Take action now: Contact United Methodist officials and urge them to overturn their ban on Discovery Institute.

Decades ago, an iconic New York subway ad series featured a variety of people of diverse ethnicities (Asian, Native American, African-American, etc.) smiling as they enjoyed a sandwich on rye bread. The caption: “You Don’t Have to Be Jewish to Love Levy’s — Real Jewish Rye Bread.”

I am not a Methodist, nor a Christian, but I too protest the ban placed by the United Methodist Church (UMC) on a mere information table — a humble information table! — if that table represents anything to do with Discovery Institute or intelligent design. You don’t have to be Methodist to love free speech — real unimpeded inquiry!

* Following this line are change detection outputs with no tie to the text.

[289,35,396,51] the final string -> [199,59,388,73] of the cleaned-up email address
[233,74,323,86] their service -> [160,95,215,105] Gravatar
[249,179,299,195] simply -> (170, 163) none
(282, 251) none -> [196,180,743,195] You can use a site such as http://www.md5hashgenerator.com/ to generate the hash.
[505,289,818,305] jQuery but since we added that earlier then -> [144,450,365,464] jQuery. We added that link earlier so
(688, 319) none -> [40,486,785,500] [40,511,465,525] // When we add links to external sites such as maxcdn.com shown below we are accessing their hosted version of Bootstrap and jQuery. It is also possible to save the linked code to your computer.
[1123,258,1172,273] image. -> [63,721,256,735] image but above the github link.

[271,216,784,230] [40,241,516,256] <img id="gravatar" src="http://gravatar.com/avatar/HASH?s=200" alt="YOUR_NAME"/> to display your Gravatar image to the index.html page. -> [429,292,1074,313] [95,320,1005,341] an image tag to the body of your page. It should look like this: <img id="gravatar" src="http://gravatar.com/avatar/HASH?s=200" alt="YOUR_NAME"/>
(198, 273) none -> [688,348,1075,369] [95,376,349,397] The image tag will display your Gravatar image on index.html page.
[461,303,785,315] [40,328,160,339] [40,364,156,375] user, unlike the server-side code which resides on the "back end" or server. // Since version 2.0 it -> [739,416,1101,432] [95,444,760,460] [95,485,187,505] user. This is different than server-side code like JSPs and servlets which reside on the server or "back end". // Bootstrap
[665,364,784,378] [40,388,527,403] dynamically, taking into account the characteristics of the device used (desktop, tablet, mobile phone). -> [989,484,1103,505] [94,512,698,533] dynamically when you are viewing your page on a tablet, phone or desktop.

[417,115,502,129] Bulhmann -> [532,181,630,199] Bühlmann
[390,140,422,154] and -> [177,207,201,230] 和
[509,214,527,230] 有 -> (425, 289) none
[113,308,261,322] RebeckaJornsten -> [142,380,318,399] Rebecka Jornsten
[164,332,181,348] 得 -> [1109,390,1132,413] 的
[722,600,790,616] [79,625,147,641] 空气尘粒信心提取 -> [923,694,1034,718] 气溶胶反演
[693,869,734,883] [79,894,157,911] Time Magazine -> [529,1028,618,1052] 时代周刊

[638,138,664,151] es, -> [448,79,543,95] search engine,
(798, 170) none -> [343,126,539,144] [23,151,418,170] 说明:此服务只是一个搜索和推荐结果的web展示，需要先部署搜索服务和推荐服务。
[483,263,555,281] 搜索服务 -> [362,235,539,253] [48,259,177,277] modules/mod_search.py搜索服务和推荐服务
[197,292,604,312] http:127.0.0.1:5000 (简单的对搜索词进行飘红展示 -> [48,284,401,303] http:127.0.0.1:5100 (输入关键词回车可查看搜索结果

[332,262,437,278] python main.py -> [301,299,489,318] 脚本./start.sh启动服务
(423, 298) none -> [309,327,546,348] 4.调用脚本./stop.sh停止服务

As John West points out, the UMC has every legal right to ban from its upcoming General Conference any organization or idea it finds objectionable. Religious liberty demands that. But a moral right? The church’s motto is “Open Hearts, Open Minds, Open Doors.” Certainly, arbitrarily shutting down consideration or discussion of science pointing to design in nature is not evidence of an open heart, mind, or door. Quite the opposite.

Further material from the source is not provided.